Sur le plan sécuritaire, la démobilisation des rebelles de la SELEKA doit être l’un des points épineux à débattre vu qu’elle demande une mobilisation financière et technique énorme. Faut-il les insérer dans le processus du DDR? Ou bien intégrer une partie dans l’armée ? Que faire des combattants venus des pays voisins ? Ce sont autant de questions qui méritent d’être épluchées. Autre fait, les événements de décembre dernier ont montré clairement la faiblesse des Forces Armées Centrafricaines (FACA). Une raison de plus pour mettre de l’ordre dans les troupes. Réorganiser l’armée signifie mettre en place une armée nationale digne de ce nom, la formée, l’équipée et la rendre disciplinaire, un rêve qui est loin d’être une réalité vu la segmentation qui existe dans l’armée. La porosité des frontières de la RCA, la traque de Joseph Koni de la LRA et les coupeurs de route seront autant de dossiers à traiter et qui attendent des réponses adéquates. La restructuration des forces de défense et de sécurité figureront en bonne place dans le plan d’action de ce gouvernement d’union nationale. Ainsi, l’instauration de l’intégrité dépendra de la résolution des problèmes susmentionnés.

En ce qui concerne le tissu socio-économique, il est plus que nécessaire de mettre en place des solutions adéquates afin de favoriser les activités économiques et inciter les investisseurs à venir en Centrafrique. Un fait qui reste délicat du fait que les affaires ne peuvent que se faire dans un pays stable. De ce fait, les taches des ministères de la Coopération Internationale et du commerce ne sont pas non les moindres. Le DSRP (Document de stratégie de la Réduction de la Pauvreté) doit être toujours en chantier au Ministère de la coopération internationale et les autres ministères concernés afin de ne pas être à la marge quant à l’atteinte des Objectifs du Millénaire pour le développement (en 2015). Même si le miracle n’est pas envisageable par le secteur de l’économie et de la finance, Toutefois la poursuite des réformes engagées dans ce secteur et un éventuel réaménagement pourront optimiser les rendements de l’économie centrafricaine exsangue et pourront aussi avoir une incidence positive sur le quotidien du centrafricain. Le secteur social doit également être pris en compte tenu de la dégradation des conditions de vie de la population avec un fort taux de pauvreté, de la malnutrition, de décès et d’analphabétisme.

Autre point important est, à priori l’organisation du scrutin législatif anticipé qui doit être un cheval de batail du ministère de l’Administration Territoriale et de la Décentralisation. Cette échéance électorale permettra de consolider le parlement que beaucoup de personnes reprochent d’être monocolore. La mise en place de l’organe en charge des élections ou l’Agence Nationale des Elections (ANE), organe indépendant qui a vu le jour il y a plusieurs mois déjà permettra d’accélérer ce processus. Mais il faudra savoir que la tenue de ces scrutins, gage de stabilité politique dépendra entièrement de la résolution des problèmes liés à la sécurité et à l’intégrité territoriale : on ne peut qu’organiser des élections crédibles et fiables dans un pays où l’Etat assure la sécurité dans toutes les parties du territoire, un véritable challenge de la SELEKA qui a réclamé la paternité du département de la défense.
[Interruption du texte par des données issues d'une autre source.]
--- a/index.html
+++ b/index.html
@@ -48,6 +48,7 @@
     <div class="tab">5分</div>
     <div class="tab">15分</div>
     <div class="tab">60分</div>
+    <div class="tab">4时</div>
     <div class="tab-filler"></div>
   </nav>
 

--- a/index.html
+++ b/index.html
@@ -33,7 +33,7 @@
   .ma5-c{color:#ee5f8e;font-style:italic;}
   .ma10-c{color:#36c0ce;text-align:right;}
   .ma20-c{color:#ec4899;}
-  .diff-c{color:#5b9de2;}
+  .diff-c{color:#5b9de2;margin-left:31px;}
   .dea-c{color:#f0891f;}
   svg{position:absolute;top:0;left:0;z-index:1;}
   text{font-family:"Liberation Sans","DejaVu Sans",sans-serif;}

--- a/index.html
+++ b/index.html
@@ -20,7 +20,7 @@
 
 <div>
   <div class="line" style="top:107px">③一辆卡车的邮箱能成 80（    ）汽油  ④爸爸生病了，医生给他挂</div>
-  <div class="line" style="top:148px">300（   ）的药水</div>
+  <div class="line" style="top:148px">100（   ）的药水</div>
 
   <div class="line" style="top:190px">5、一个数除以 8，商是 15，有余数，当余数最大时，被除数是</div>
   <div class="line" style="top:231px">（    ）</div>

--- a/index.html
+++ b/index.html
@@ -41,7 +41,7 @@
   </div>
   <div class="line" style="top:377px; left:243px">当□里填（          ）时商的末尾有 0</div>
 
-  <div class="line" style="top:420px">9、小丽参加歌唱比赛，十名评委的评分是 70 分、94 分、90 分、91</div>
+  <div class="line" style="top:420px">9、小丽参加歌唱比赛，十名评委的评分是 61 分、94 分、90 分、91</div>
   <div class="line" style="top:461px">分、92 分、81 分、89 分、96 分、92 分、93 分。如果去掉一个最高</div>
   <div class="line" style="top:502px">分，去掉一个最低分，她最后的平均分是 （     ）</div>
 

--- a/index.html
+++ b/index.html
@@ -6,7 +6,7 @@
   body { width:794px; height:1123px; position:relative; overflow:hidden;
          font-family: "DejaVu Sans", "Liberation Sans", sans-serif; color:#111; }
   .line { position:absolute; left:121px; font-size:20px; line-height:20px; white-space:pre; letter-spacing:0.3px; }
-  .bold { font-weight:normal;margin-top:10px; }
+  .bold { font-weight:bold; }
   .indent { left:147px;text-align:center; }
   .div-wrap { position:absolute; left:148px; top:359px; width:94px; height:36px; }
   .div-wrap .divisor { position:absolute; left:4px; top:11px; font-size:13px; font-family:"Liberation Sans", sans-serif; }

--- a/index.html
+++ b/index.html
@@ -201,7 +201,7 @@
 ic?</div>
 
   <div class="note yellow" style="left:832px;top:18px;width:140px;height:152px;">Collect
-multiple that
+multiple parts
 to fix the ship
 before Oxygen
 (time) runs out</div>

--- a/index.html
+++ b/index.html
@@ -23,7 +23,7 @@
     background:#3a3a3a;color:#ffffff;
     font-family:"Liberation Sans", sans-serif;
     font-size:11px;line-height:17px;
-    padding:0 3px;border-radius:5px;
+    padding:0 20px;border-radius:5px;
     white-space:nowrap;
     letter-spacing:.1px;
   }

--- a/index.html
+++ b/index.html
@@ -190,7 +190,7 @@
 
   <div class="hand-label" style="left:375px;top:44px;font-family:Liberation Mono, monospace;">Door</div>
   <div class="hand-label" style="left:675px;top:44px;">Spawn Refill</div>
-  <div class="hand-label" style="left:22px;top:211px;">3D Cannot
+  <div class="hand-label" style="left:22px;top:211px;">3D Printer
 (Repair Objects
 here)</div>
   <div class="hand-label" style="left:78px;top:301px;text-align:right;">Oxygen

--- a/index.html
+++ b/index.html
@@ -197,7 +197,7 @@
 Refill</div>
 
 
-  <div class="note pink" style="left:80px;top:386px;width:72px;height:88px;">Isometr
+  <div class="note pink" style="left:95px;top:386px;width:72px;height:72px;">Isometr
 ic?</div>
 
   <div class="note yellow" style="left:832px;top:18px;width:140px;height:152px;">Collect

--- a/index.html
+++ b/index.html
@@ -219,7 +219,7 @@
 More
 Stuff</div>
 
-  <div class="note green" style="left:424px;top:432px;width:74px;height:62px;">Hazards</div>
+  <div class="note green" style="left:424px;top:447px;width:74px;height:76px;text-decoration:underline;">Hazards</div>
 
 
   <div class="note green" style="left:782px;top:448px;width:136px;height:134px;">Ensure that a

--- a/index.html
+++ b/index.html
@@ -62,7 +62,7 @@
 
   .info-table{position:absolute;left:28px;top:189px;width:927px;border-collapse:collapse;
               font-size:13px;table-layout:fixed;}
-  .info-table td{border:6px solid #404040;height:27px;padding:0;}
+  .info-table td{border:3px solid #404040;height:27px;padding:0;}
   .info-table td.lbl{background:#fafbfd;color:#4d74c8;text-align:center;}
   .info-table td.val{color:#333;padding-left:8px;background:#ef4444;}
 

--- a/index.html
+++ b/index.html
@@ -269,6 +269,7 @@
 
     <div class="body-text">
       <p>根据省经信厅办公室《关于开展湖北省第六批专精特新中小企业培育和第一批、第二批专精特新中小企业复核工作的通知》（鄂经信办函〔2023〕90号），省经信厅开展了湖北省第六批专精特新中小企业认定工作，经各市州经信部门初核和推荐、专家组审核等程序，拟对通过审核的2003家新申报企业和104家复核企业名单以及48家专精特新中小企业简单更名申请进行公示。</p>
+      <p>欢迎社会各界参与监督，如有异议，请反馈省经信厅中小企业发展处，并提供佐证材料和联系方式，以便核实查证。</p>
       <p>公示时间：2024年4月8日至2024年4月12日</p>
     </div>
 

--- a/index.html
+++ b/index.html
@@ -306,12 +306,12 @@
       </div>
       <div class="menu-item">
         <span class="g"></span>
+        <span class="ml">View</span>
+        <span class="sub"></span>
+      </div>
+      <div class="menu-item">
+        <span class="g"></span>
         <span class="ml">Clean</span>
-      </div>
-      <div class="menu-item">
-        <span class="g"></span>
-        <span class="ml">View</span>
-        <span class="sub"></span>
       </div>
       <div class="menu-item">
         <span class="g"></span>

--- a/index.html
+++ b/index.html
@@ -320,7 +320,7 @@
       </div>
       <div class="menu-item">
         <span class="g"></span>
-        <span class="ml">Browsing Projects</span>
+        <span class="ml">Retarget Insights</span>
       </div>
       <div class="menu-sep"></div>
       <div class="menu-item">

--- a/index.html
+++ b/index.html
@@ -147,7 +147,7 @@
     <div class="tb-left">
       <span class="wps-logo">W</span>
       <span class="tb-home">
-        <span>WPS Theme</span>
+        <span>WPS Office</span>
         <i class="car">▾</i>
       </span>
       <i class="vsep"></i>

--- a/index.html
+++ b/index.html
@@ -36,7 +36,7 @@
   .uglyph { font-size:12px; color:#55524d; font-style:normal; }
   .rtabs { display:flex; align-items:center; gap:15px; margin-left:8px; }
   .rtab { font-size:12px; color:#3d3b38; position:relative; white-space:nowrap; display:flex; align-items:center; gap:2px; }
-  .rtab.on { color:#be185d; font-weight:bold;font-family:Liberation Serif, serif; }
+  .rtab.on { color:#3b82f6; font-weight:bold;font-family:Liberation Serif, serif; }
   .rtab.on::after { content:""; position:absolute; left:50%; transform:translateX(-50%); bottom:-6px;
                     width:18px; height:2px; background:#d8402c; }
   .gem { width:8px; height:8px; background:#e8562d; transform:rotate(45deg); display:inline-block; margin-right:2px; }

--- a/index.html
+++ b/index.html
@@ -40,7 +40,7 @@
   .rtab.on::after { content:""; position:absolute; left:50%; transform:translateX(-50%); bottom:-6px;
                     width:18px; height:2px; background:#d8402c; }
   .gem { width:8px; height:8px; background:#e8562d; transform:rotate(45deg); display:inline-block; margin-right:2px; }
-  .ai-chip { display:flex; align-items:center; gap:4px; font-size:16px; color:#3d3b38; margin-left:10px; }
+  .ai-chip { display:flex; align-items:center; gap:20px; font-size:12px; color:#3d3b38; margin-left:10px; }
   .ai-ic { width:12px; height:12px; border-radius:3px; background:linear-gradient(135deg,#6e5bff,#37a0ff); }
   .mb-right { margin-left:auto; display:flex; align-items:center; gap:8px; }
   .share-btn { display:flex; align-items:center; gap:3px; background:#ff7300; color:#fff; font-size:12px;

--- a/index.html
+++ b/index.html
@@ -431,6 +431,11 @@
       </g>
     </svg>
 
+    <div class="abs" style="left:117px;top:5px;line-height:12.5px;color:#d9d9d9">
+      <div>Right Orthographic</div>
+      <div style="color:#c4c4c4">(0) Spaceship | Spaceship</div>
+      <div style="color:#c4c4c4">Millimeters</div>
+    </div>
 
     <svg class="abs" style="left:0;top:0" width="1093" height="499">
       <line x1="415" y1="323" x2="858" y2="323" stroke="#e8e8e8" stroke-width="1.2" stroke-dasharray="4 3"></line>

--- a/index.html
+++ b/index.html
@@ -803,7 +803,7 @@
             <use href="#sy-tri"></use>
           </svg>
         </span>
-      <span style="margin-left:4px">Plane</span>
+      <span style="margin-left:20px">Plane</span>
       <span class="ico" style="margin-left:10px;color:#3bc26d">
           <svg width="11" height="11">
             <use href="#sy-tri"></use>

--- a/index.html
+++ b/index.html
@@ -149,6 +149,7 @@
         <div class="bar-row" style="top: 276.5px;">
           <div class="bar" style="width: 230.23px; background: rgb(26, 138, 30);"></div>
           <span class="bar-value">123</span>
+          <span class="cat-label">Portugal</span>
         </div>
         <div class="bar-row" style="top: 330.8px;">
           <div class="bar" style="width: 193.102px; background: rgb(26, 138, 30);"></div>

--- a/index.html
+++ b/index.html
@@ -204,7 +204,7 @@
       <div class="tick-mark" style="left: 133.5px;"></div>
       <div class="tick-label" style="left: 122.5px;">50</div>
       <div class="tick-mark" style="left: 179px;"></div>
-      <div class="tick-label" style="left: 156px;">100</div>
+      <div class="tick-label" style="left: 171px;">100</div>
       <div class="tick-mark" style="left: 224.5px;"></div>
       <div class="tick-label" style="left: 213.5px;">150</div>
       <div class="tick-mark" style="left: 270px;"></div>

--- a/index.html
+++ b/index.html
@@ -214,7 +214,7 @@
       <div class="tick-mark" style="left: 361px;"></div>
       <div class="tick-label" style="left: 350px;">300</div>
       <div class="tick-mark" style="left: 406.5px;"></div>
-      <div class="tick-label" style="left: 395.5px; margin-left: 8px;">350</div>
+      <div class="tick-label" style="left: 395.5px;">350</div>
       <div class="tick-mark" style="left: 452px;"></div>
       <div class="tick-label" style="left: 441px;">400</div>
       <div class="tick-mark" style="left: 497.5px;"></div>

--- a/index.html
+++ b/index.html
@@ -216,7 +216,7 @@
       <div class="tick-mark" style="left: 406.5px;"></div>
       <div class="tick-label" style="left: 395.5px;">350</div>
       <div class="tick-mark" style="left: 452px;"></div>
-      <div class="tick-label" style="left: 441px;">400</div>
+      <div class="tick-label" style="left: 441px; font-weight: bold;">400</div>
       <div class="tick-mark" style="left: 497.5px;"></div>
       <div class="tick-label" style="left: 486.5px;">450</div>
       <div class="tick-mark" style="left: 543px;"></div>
Ce dernier-SELEKA- a le droit de résultat.

En dehors de ces aspects, un point particulier doit être mis sur la lutte contre la pauvreté qui a atteint son seuil ces derniers temps dans certaines régions. La prise en compte de la, situation humanitaire notamment des refugiés qui se trouvent dans les zones occupées est un aspect très importants à avoir en tête. La mise en place d’une commission indépendante d’enquête permettra d’enquêter dans les zones occupées sur les assassinats perpétrés, les cas de torture recensés et que les responsables des crimes et forfaits commis soient punis et servir d’exemple.

Cependant, sans le soutien de la Communauté internationale notamment l’ONU, l’UA, l’UE, la CEEAC, la CEMAC et les autres partenaires de la RCA, ces objectifs ne seront qu’utopiques, ce qu’à rappelé le Secrétaire général des Nations Unis.